### What you need to do
From the line that contains "subtotal: 118.68 -> 116.73" to the last line of the entries, set down each line exactly as written, both ends included, with nothing else.

### Task input
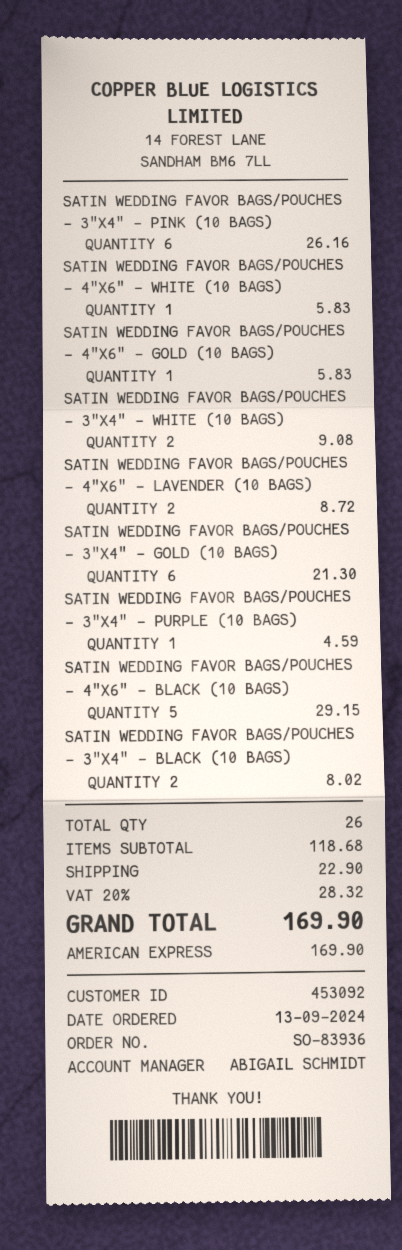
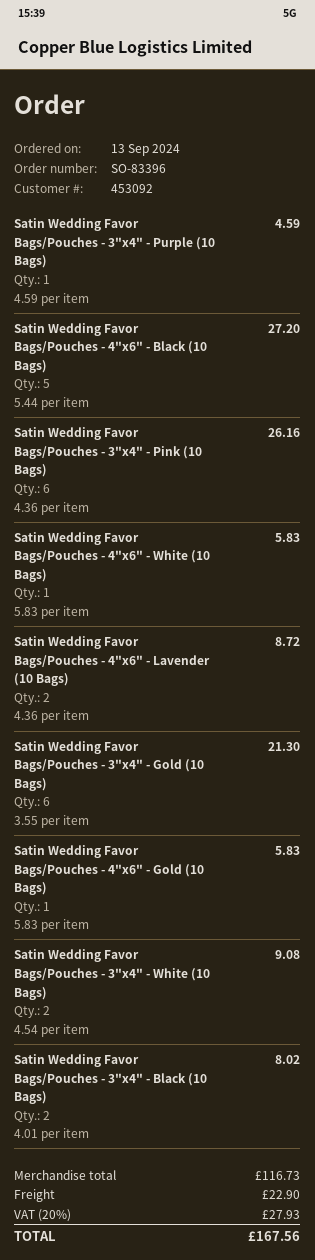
order number: SO-83936 -> SO-83396
SATIN WEDDING FAVOR BAGS/POUCHES - 4"X6" - BLACK (10 BAGS): 5 for 29.15 -> 5 for 27.20
subtotal: 118.68 -> 116.73
tax: 20% = 28.32 -> 20% = 27.93
total: 169.90 -> 167.56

### Solution to this problem
subtotal: 118.68 -> 116.73
tax: 20% = 28.32 -> 20% = 27.93
total: 169.90 -> 167.56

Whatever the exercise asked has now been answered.